## REQUIRED WORK
Please, without any pictures, set down exactly the part of the listing below that opens with the line containing "color: #a16207 ->" and closes with the line containing "html: <span>UTF-8</span> ->".

## INFORMATION PROVIDED
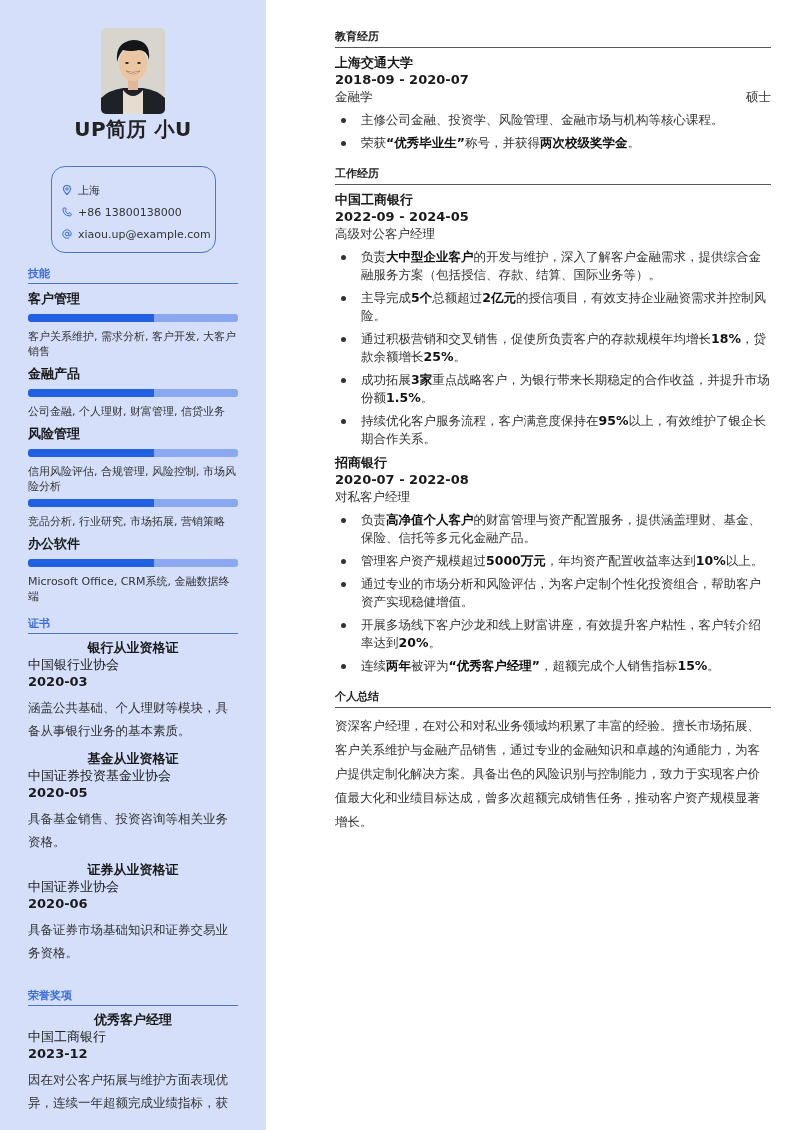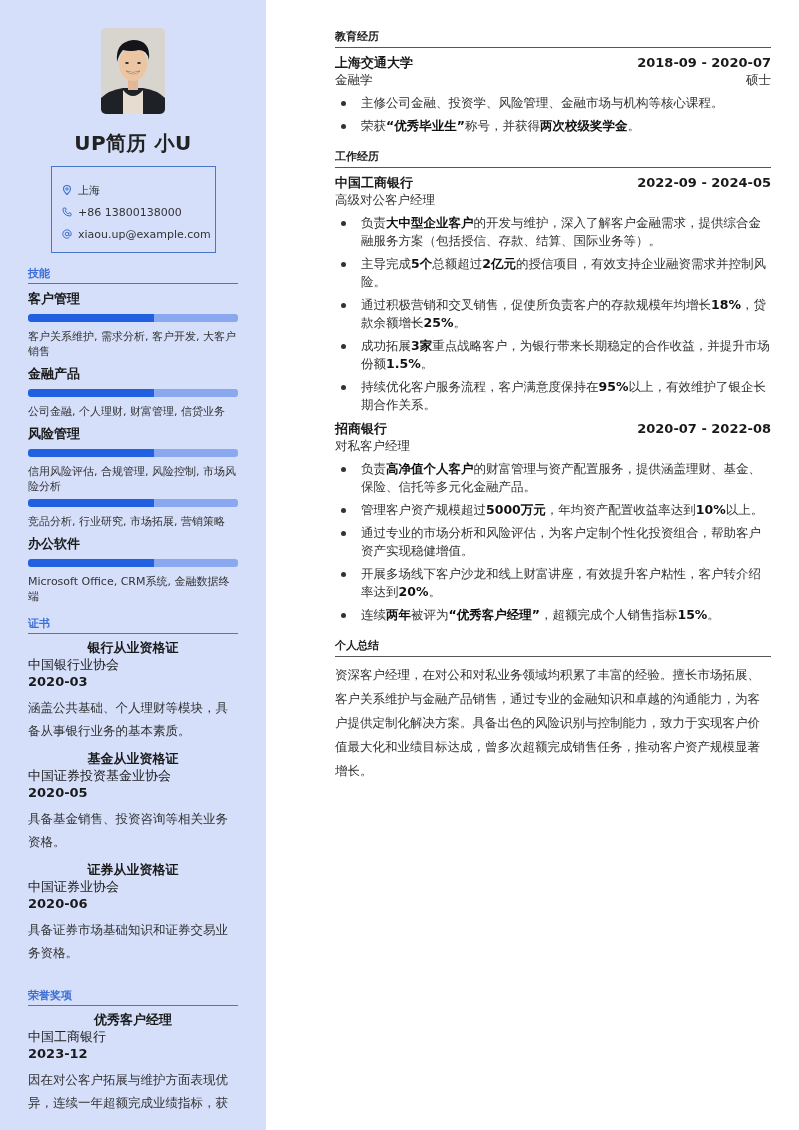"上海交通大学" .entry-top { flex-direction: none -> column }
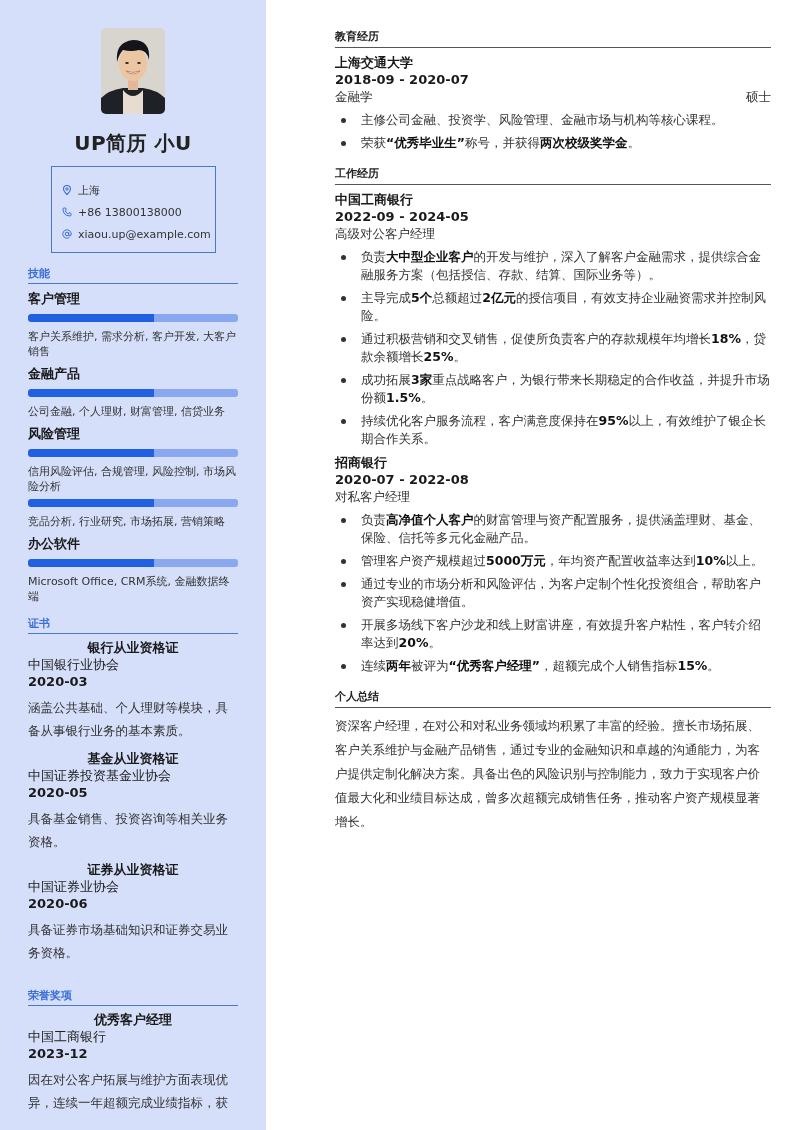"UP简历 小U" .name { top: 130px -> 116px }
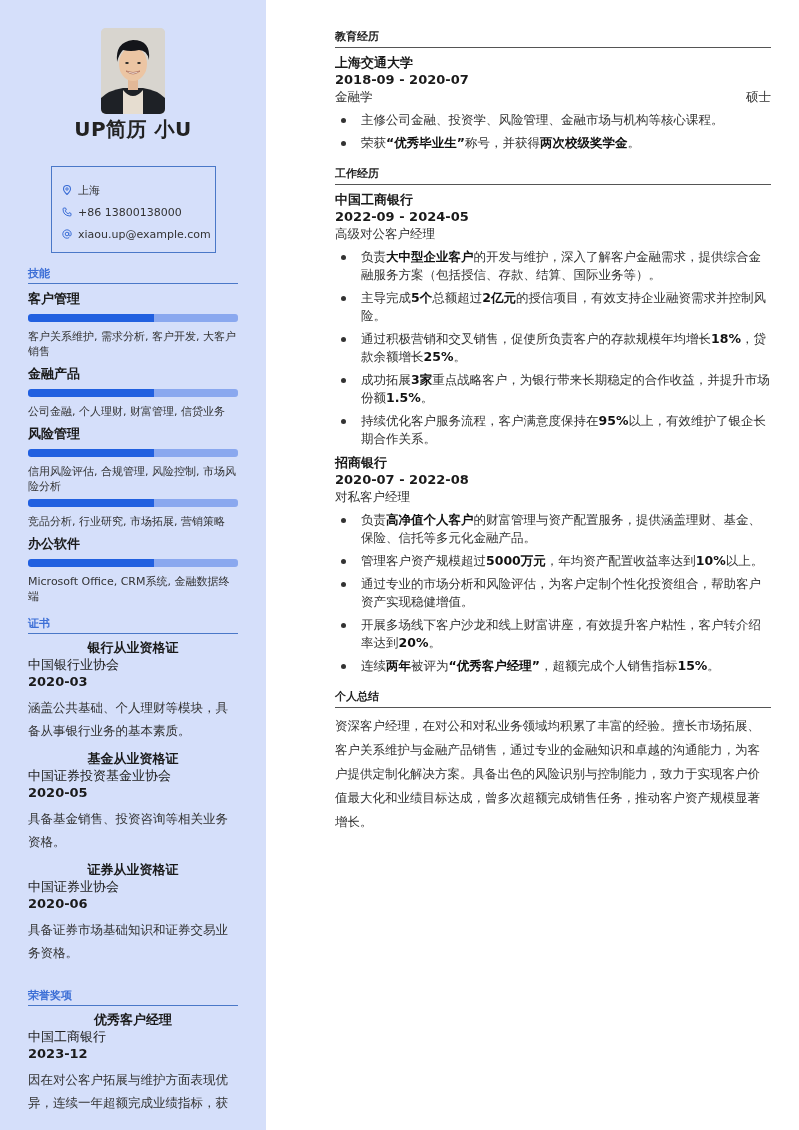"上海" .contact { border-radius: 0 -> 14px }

---

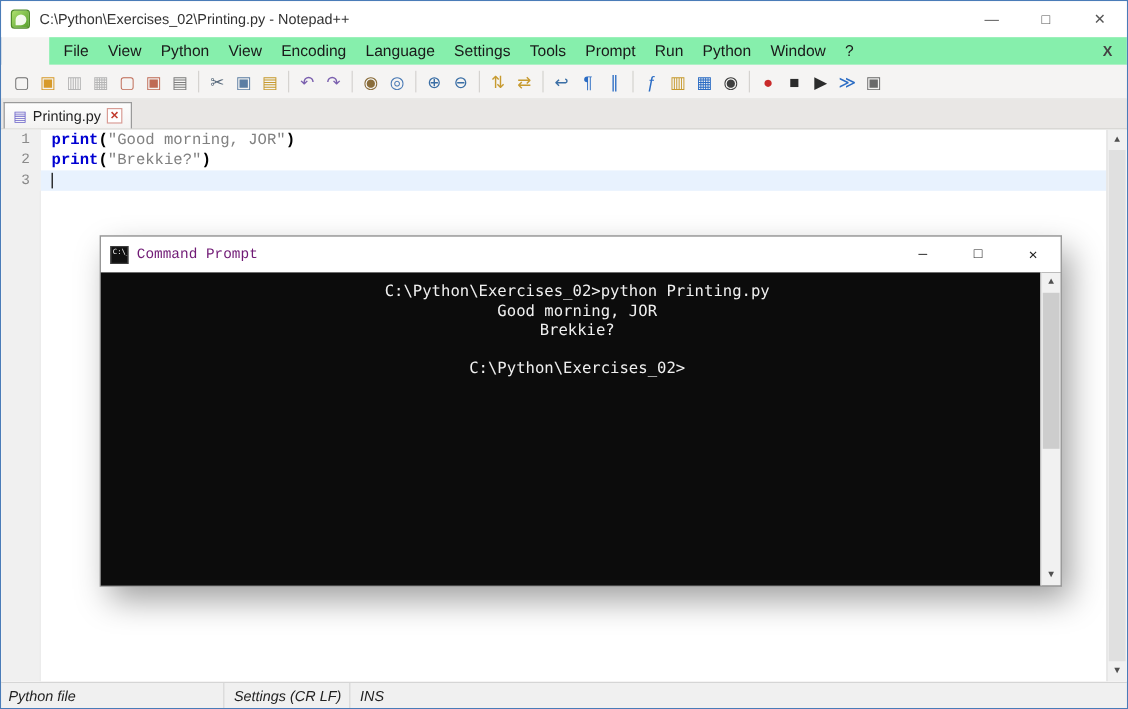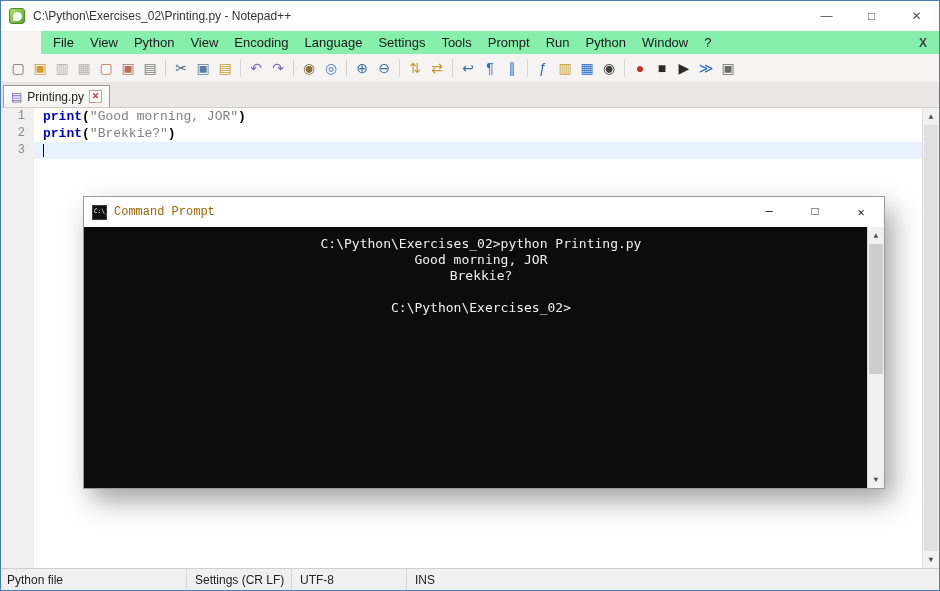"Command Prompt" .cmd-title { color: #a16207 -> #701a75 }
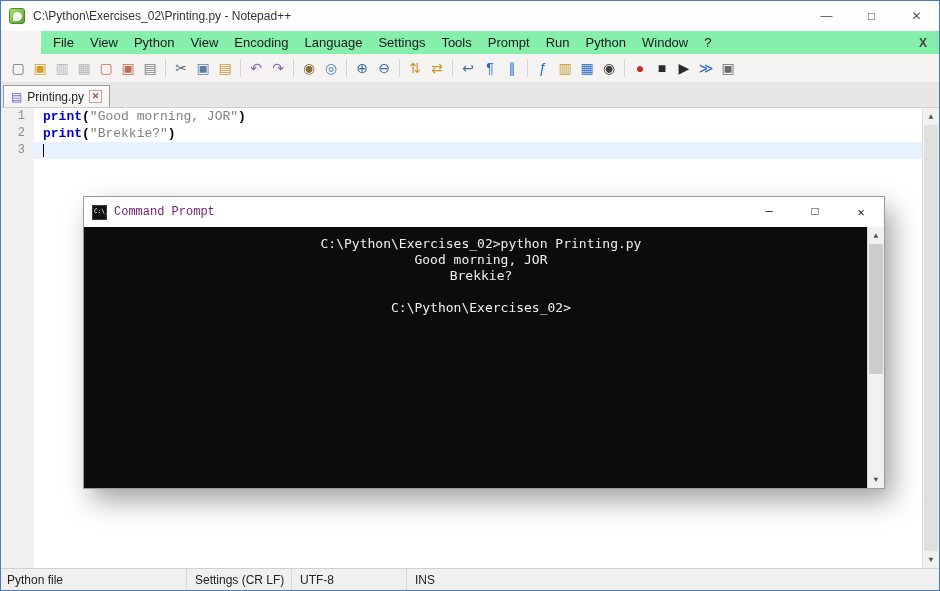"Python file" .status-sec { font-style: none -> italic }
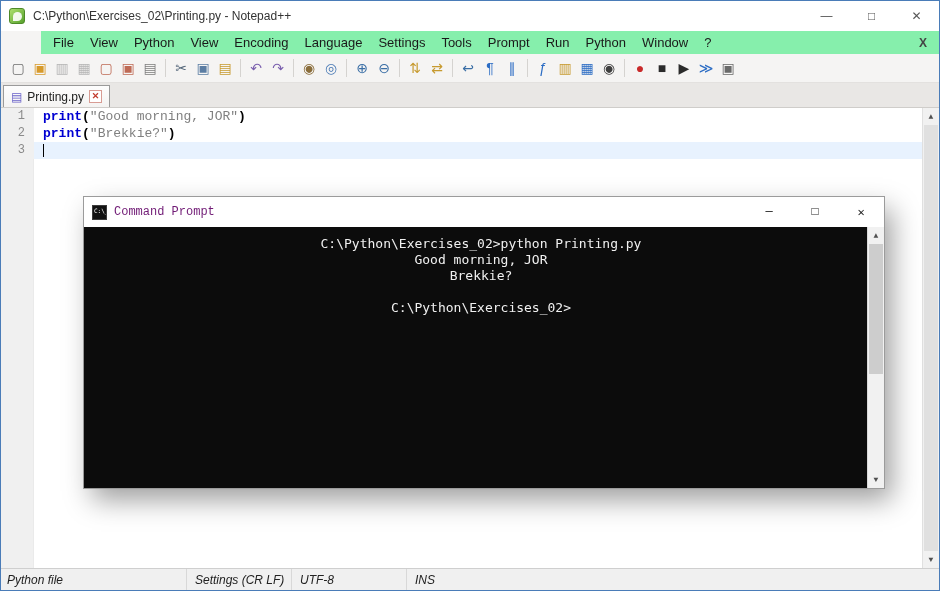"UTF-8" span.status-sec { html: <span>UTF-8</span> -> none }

## RESPONSE
"Command Prompt" .cmd-title { color: #a16207 -> #701a75 }
"Python file" .status-sec { font-style: none -> italic }
"UTF-8" span.status-sec { html: <span>UTF-8</span> -> none }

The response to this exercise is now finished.